« Une ode respectueuse à l’orgasme féminin au Rwanda »
Guidé par Vestine, star extravagante des nuits radiophoniques, le film part à la découverte de la sexualité rwandaise, en quête de l’eau qui jaillit du corps des femmes et nous dévoile avec humour et spontanéité le mystère de l’éjaculation féminine. L’eau sacrée confronte le public occidental à sa propre intimité et vous immerge dans la société rwandaise d’aujourd’hui par son héritage le plus secret : le plaisir féminin.
Un film sur l’éjaculation féminine… Pourquoi pas? Un sujet peut-être trop montré par les pornographes, mais très peu traité de façon sérieuse. Et voici qu’un homme décide de traiter du sujet. Mais pas avec des femmes américaines, ni avec des Canadiennes ou des Françaises. Non. Avec des Rwandaises. Et le tout financé sur le site de sociofinancement KissKissBankBank.
Pourquoi est-ce qu’Olivier Jourdain a décidé de parler de ce sujet? « En lisant plusieurs écrits, j’ai découvert une culture du plaisir, mais aussi du devoir, avec ses codes et coutumes qui accompagnaient l’individu de sa plus tendre enfance jusqu’à sa mort. S’agissait-il d’une sorte de Kâma-Sûtra africain? Les Rwandais étaient-ils héritiers d’une autre façon de faire l’amour, jusqu’à ce jour? Le plaisir féminin y est-il vraiment central? », expliquait le réalisateur en entrevue.
L’éjaculation féminine – ou kunyaza – semble faire partie de la culture rwandaise. Elle a même son propre mythe, selon lequel une reine aurait éjaculé le lac Kivu…

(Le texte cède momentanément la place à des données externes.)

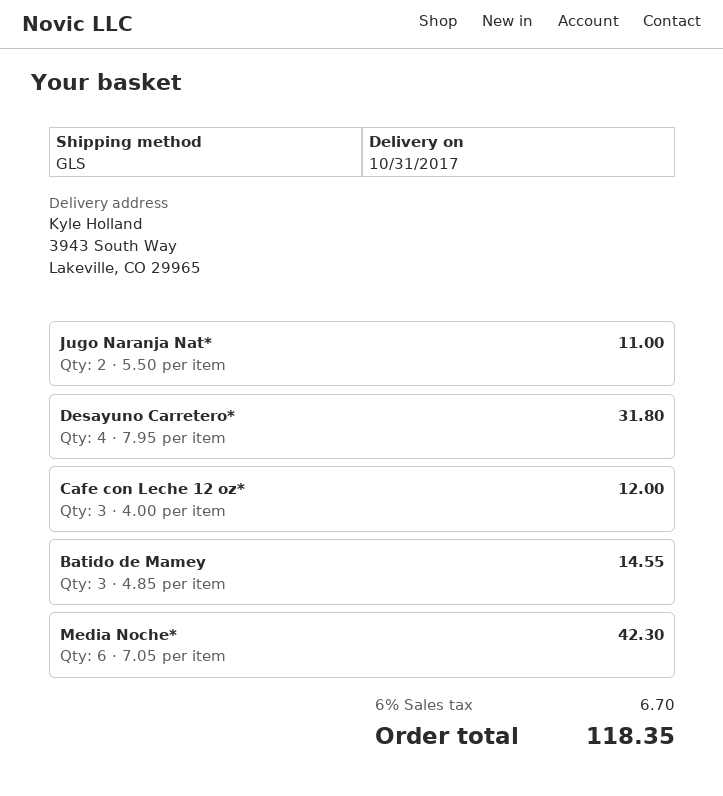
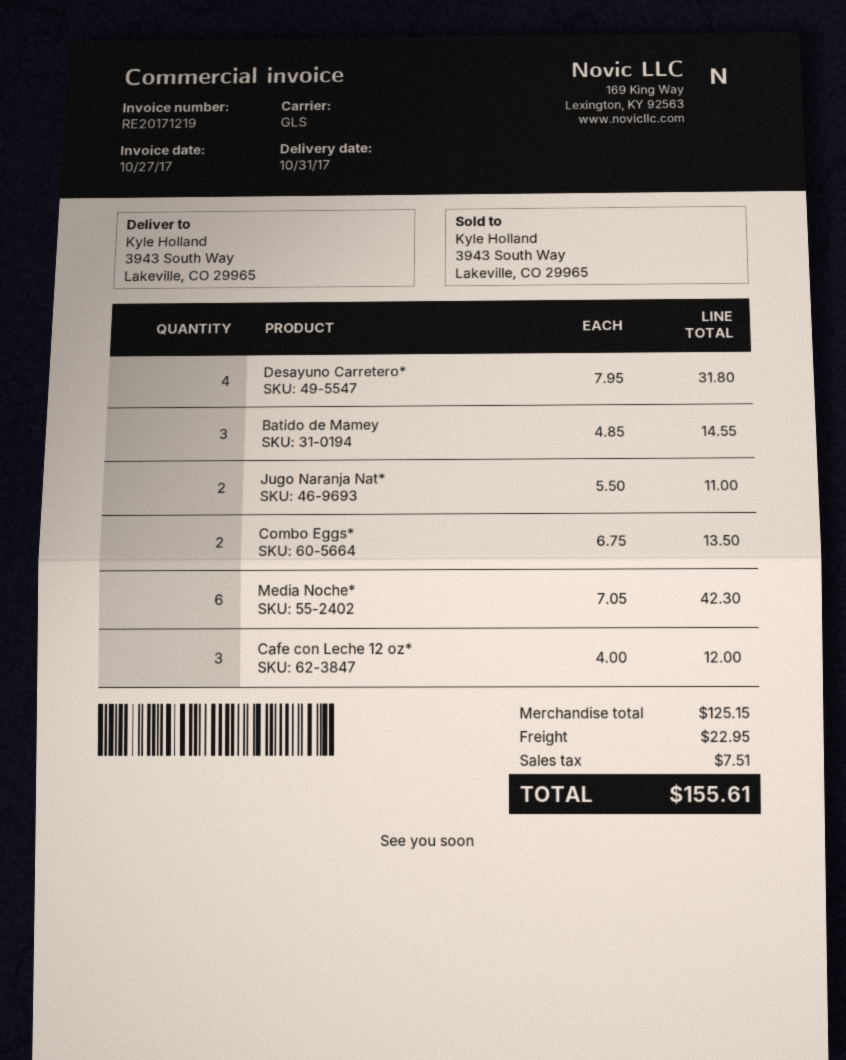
Combo Eggs*: none -> 2 x 6.75 = 13.50
shipping: none -> 22.95
tax: 6.70 -> 7.51
total: 118.35 -> 155.61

Avec son approche anthropologique, le réalisateur nous fait découvrir une vision de la sexualité totalement à l’opposée de la vision occidentale où l’apprentissage se fait la plupart du temps de manière individuelle. Au Rwanda, il semble que ce soit une histoire
qui concerne tout le monde.
Jourdain ne fait pas, ici, l’apologie de cette pratique, ni même un pamphlet en faveur du sexe. Il s’intéresse plutôt à une culture de la sexualité, à une transmission de savoir et à une autre conception du « vivre ensemble ».
Pour parvenir à réaliser L’eau sacrée, le réalisateur a dû user de patience. Il explique que « [a]près avoir mis quelques années à assumer le sujet (pas facile pour un homme, blanc de surcroît), je suis parti tourner 3 fois entre 2013 et 2015 pendant chaque fois 3 mois. Il était essentiel pour moi d’avoir du temps, de chercher, d’écouter, de gagner la confiance. J’étais souvent seul, avec un(e) interprète, en fonction des situations. » Mais c’est sa rencontre avec Vestine qui a tout changé. Grâce à son statut de star locale, elle aura permis au réalisateur de pénétrer l’intimité des gens. Puis, petit à petit, il aura su gagner leur confiance.
Avec L’eau sacrée, on a droit à une autre vision du Rwanda. Souvent montré par les horreurs qui s’y sont passées par le passé, c’est vivifiant de voir un film positif sur ce pays en reconstruction. Un film sur des êtres humains, qui ont une vie, une culture, et qui sont acteurs de cette vie et non pas seulement des êtres soumis à une réalité qu’ils ne maîtrisent pas.
Note : 8/10
* Le film est présenté au Festival Vues d’Afrique.